She was so glad—so rapturously, feverishly, hysterically glad that she thought she was going to start crying, right there in the restaurant, in front of her mother. But she managed to pull herself together, and to talk calmly of other things and other people. Anything so that even her mother should not possibly guess that the whole world was changed because Rodney was not going to marry Teresa Marne, after all.
It was quite late when they went upstairs. And only when they had kissed good-night and gone to their separate rooms did Marika remember guiltily that she had done very little towards ensuring that her mother should leave Hungary as soon as possible.
But she could not do anything about that now. Instead, she could lie in her great bed, in a room only a little smaller than her mother’s, and think how wonderful it was that Rodney was only a hundred—or perhaps it was two hundred—miles away.
She slept almost immediately. But it seemed only a few minutes before some sound roused her again. A sound which she already associated with fear, so that it brought her bolt upright in bed, her heart thumping savagely.
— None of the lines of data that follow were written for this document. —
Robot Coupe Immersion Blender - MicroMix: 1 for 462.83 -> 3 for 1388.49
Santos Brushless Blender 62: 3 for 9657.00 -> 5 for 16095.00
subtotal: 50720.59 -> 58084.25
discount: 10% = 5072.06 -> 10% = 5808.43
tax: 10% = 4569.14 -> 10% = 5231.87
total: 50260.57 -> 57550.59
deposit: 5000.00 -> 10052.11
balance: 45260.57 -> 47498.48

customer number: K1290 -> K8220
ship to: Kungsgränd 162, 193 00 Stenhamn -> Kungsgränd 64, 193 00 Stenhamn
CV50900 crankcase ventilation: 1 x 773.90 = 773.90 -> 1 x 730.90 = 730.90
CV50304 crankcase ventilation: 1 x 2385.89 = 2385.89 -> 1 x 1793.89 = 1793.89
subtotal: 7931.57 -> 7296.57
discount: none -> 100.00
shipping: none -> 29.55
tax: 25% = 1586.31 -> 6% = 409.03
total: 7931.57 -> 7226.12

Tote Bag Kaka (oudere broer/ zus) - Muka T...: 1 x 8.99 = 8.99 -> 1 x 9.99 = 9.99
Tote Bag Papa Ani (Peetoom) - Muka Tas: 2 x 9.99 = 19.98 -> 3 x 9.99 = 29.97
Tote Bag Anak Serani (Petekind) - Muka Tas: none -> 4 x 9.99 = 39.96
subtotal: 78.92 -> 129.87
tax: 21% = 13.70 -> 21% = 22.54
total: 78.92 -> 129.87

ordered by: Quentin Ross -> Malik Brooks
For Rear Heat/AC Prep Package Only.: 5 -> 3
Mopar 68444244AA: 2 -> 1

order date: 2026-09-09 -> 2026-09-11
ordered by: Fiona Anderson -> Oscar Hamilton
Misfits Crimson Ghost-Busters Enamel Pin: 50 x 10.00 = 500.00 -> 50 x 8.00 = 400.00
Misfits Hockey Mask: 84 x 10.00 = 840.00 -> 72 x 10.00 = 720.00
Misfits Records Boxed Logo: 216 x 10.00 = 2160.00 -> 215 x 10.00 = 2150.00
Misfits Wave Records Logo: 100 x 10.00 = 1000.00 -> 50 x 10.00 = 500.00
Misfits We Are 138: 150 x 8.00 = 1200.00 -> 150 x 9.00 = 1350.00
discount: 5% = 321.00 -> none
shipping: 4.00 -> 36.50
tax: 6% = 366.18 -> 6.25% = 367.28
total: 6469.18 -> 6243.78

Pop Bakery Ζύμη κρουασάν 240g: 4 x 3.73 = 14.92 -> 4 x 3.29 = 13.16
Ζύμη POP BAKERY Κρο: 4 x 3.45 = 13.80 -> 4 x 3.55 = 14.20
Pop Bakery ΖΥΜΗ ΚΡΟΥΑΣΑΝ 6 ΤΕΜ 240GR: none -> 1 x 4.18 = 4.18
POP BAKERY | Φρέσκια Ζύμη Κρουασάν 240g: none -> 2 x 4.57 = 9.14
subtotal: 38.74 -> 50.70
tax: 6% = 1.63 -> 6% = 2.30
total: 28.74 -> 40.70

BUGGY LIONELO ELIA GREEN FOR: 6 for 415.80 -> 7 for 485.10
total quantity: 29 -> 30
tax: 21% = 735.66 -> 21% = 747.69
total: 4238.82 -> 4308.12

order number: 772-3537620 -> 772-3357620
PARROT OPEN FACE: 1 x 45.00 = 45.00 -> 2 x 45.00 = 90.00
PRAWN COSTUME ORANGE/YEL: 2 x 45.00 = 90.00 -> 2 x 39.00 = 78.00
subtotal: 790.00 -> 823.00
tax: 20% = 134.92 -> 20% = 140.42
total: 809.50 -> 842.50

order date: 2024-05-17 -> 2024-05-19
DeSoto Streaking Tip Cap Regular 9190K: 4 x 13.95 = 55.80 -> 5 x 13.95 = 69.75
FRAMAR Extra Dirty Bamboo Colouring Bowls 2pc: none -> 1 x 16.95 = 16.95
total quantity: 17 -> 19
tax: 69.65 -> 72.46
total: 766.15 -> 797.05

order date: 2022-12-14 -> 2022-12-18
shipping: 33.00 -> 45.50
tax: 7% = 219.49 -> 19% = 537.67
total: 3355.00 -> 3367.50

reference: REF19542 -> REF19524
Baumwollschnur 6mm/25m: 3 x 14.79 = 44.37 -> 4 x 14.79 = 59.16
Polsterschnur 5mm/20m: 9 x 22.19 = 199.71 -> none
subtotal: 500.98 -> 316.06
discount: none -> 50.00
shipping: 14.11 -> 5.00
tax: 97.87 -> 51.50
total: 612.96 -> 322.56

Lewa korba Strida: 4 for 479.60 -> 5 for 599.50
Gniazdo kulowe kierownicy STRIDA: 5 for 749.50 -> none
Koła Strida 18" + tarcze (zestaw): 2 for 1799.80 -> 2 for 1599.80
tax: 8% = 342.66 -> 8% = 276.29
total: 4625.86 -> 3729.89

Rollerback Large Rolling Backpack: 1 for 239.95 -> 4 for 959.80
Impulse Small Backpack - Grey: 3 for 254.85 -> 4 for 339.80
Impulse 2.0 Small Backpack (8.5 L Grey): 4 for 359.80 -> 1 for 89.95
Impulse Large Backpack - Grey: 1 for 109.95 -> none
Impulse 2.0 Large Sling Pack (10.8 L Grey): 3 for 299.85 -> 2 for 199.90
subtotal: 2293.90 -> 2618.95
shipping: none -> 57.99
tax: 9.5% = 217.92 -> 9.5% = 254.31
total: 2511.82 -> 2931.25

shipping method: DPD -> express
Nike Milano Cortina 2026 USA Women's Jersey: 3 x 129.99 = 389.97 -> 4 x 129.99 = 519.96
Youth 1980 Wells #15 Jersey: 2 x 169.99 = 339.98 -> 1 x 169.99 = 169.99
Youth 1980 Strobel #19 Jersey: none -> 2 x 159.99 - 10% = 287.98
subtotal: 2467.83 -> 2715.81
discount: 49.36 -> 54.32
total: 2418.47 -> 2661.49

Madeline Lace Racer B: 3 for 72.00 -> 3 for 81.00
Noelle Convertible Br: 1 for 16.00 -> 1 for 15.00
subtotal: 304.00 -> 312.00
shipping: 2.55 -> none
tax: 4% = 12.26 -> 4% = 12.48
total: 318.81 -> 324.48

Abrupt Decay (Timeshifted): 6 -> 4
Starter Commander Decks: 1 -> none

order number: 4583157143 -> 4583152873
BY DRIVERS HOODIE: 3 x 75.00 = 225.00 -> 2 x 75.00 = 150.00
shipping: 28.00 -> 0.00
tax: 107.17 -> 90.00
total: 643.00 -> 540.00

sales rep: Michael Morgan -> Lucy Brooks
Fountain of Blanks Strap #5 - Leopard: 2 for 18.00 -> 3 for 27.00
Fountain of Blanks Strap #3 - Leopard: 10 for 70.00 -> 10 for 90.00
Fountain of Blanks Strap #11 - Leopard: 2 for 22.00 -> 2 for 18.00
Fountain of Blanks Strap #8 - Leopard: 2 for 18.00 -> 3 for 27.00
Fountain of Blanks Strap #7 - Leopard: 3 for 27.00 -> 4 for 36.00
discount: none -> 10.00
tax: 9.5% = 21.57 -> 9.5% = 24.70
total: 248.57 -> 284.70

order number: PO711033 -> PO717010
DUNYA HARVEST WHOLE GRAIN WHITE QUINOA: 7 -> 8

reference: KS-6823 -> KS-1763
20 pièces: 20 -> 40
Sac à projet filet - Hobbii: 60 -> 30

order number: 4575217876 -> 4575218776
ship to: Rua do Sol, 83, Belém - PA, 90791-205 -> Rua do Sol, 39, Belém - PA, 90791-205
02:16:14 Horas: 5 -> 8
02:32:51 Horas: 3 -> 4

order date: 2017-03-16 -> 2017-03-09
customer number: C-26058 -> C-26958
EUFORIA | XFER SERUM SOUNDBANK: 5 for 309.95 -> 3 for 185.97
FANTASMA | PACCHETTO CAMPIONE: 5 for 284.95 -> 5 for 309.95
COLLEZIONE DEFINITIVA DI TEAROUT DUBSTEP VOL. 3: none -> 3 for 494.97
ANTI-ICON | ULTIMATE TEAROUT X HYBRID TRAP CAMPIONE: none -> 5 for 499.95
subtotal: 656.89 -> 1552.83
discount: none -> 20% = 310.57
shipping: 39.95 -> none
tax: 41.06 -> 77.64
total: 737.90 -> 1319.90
There it was again! The sound of gunfire in the street below her window. But curiously different in direction now. As though someone were firing upwards. And, even as she realized that, there was a different, nerve-shattering sound which twanged her stretched nerves unmercifully. The sound of breaking glass, so near that she thought for a moment that they must have shot in the window of her bathroom next door.
“They’re after someone on the roof!” she thought suddenly, and a great shudder of pity and terror shook her. “Poor soul—poor soul! Perhaps it’s a real criminal. Oh, I wish it could be! But, even then, how awful—to be hunted—to know they are waiting below—”
She sat there in the dark, still shaking. But everything was silent now.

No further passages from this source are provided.